Der Ganzjahresläufer hat im Gegensatz zum Schönwetterläufer einen größeren Erlebnispool, aus dem er berichten kann. „Damals, als ich bei Minus 27 Grad und Windstärke sieben auf den Feldberg hochgerannt bin und meine Handschuhe verlor“ oder „damals, als es kurz vor Ostern diesen Temperatursturz gab und ich von zentimeterdicken Eiskugeln fast erschlagen wurde“ oder eben die erst kurz vergangene Vergletscherung. Wenn jemand im Winter laufen tut, dann kann er was verzählen. Frei nach Matthias Claudius.
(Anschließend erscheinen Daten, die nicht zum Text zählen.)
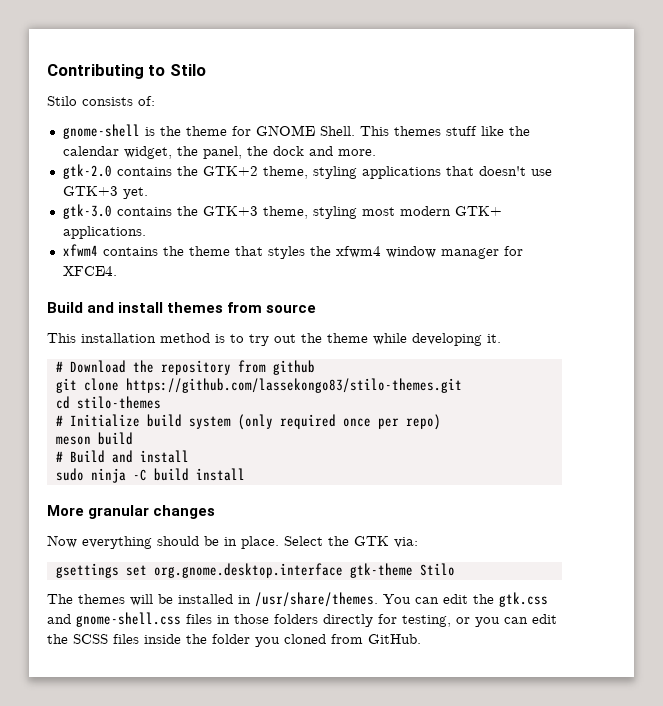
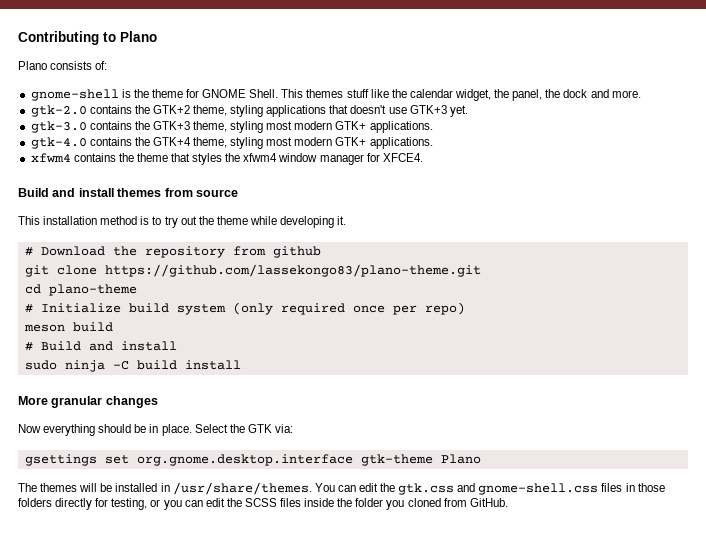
[169,64,206,76] [47,96,77,106] Stilo // Stilo -> [120,31,157,42] [18,61,47,70] Plano // Plano
(146, 232) none -> [30,137,433,149] // gtk-4.0 contains the GTK+4 theme, styling most modern GTK+ applications.
[125,378,462,393] https://github.com/lassekongo83/stilo-themes.git -> [104,264,481,277] https://github.com/lassekongo83/plano-theme.git
[76,396,161,409] stilo-themes -> [48,284,137,296] plano-theme
[419,563,455,576] Stilo -> [440,454,481,464] Plano

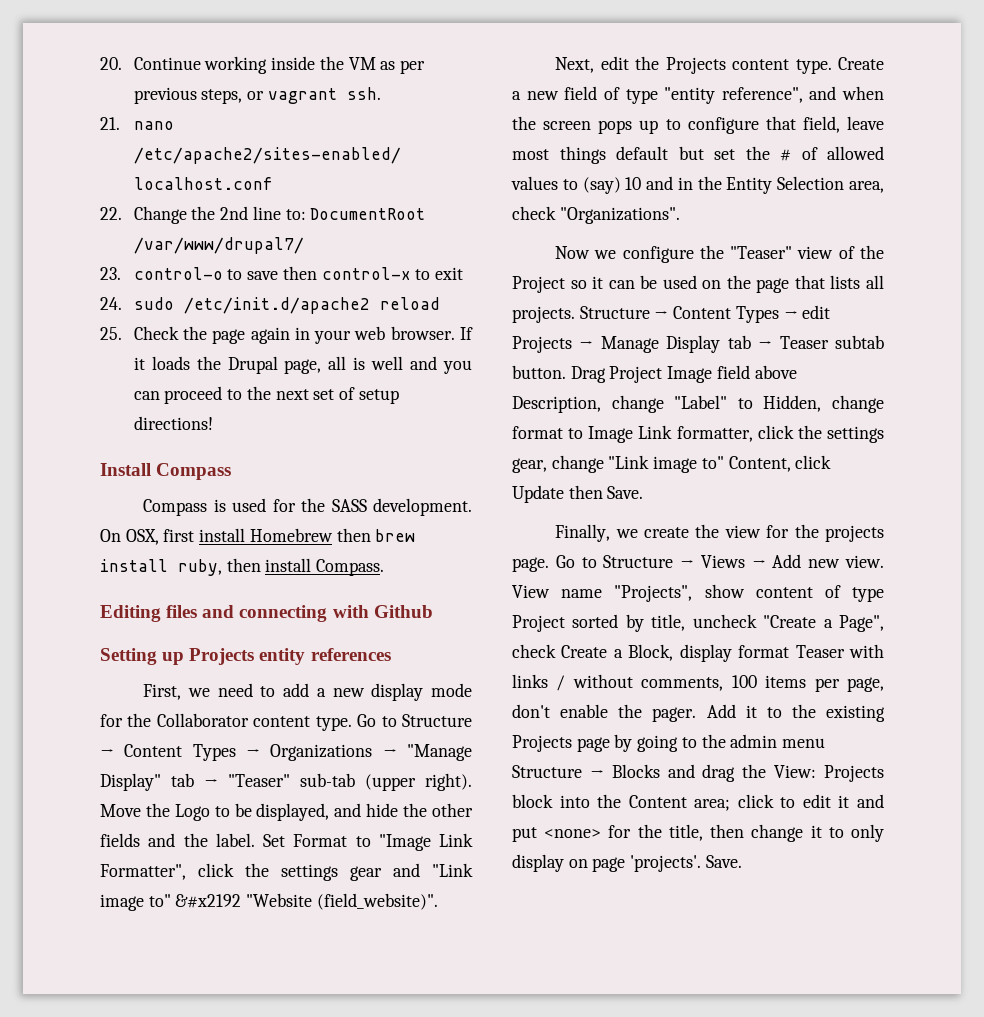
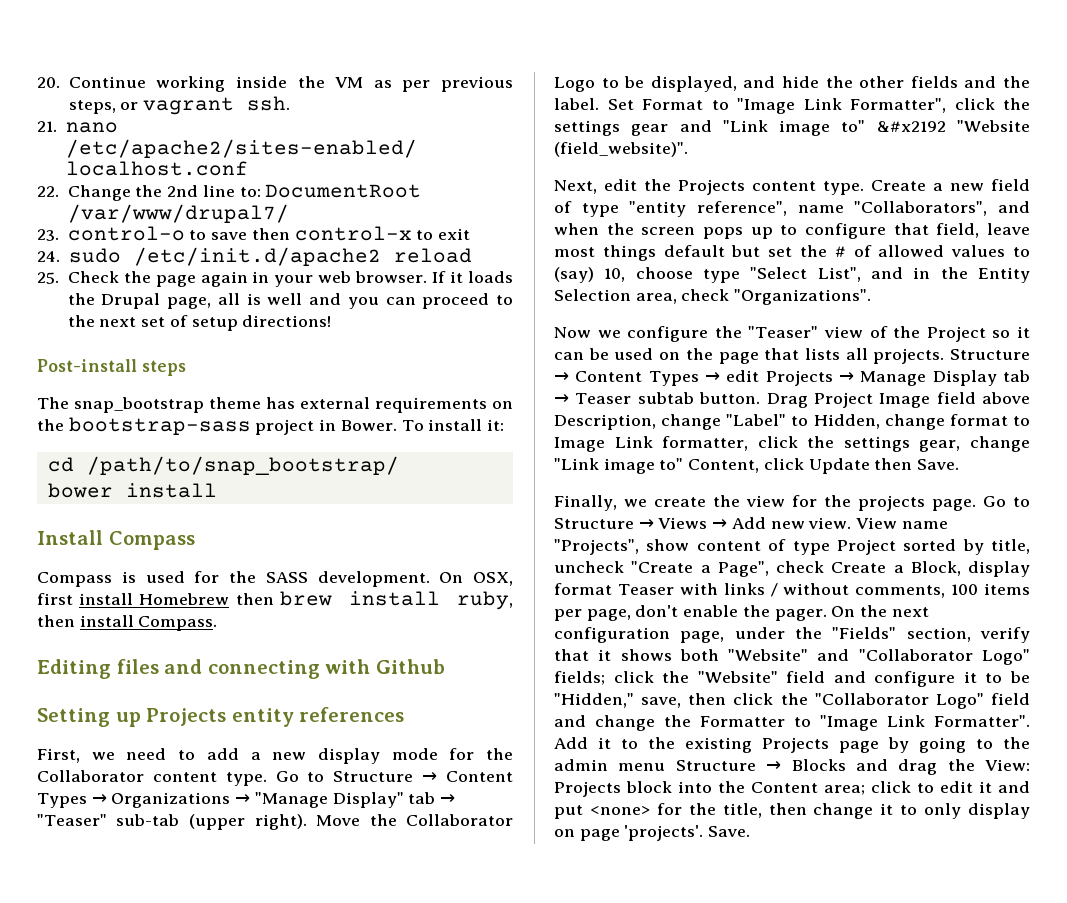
(213, 423) none -> [37,359,186,376] [37,397,513,413] [37,417,505,435] [47,456,399,475] [47,483,217,498] // Post-install steps // The snap_bootstrap theme has external requirements on the bootstrap-sass project in Bower. To install it: // cd /path/to/snap_bootstrap/ // bower install
(170, 810) none -> [406,814,513,826] Collaborator
(803, 95) none -> [797,201,988,216] name "Collaborators",
[625,177,642,190] 10 -> [604,267,861,283] 10, choose type "Select List",
(697, 714) none -> [831,605,929,617] [554,627,1030,643] [554,649,1030,665] [554,671,1030,687] [554,693,1030,709] [554,715,1031,731] On the next configuration page, under the "Fields" section, verify that it shows both "Website" and "Collaborator Logo" fields; click the "Website" field and configure it to be "Hidden," save, then click the "Collaborator Logo" field and change the Formatter to "Image Link Formatter".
Wenn einer immer laufen tut, dann kann er was erleben. Eines dieser uninteressanten Erlebnisse ist zum Beispiel der stehende Wind. Den gibt es nur im flachen Nord- und Ostdeutschland. Es ist ein Wind, der absolut tot ist. Er bläst wie ein geeichter Industriefön im Windkanal. Immer aus der gleichen Richtung, immer gleich stark und immer gleich kalt. Testlabor auf dem Land. So etwas kennt man im bergigen Land nicht. Das ist eine Spezialität des Flachlands. Auch am Meer ist das meines Erachtens anders. Da lebt der Wind. In Nord- und Ostdeutschland im Winter und im Frühjahr ist der Wind aus Osten eingeschlafen. Oder gestorben. Und irgendjemand hat vergessen, ihn auszuschalten. Oder ihn wenigstens etwas aufzuheizen. Nix. Eiskalt und stehend kommt er aus Osten und bläst und bläst und bläst. Ohne Unterlass.
Nun fällt dem eifrigen Erzähler natürlich ein, dass das ein gutes Training ist. Man kann langsamer laufen und hat den gleichen Trainingseffekt. Der schlaue Beobachter merkt natürlich, dass die Anstrengung die gleiche ist. Es ist psychologisch also äußerst ungut, sich gleich anstrengen zu müssen und viel langsamer zu laufen, bloß weil einem ein gestorbener Wind eiskalt im Gesicht steht. Dazu kommt noch, dass das besonders weh tut, wenn man in der Endphase eines Laufs noch eine Endbeschleunigung einfügen muss. Und will es der Teufel, erwacht da der Wind kurz zum Leben. Eine Zuckung nur. Und nach der Zuckung rastet er sofort wieder ein, auf einer etwas höheren und kälteren Stufe. Das ist wie eine Gegenstromanlage im Schwimmbad. Nur ergibt das in den unendlichen Weiten Brandenburgs einfach keinen Sinn.
Der Wind, der Wind, das himmlische Kind. Der Läufer empfindet ihn eher als Gesandten des Teufels. Und wenn er nicht aus dem Hades geklettert ist, steht er noch heute im Gesicht aller Ganzjahres-Flachlandläufer.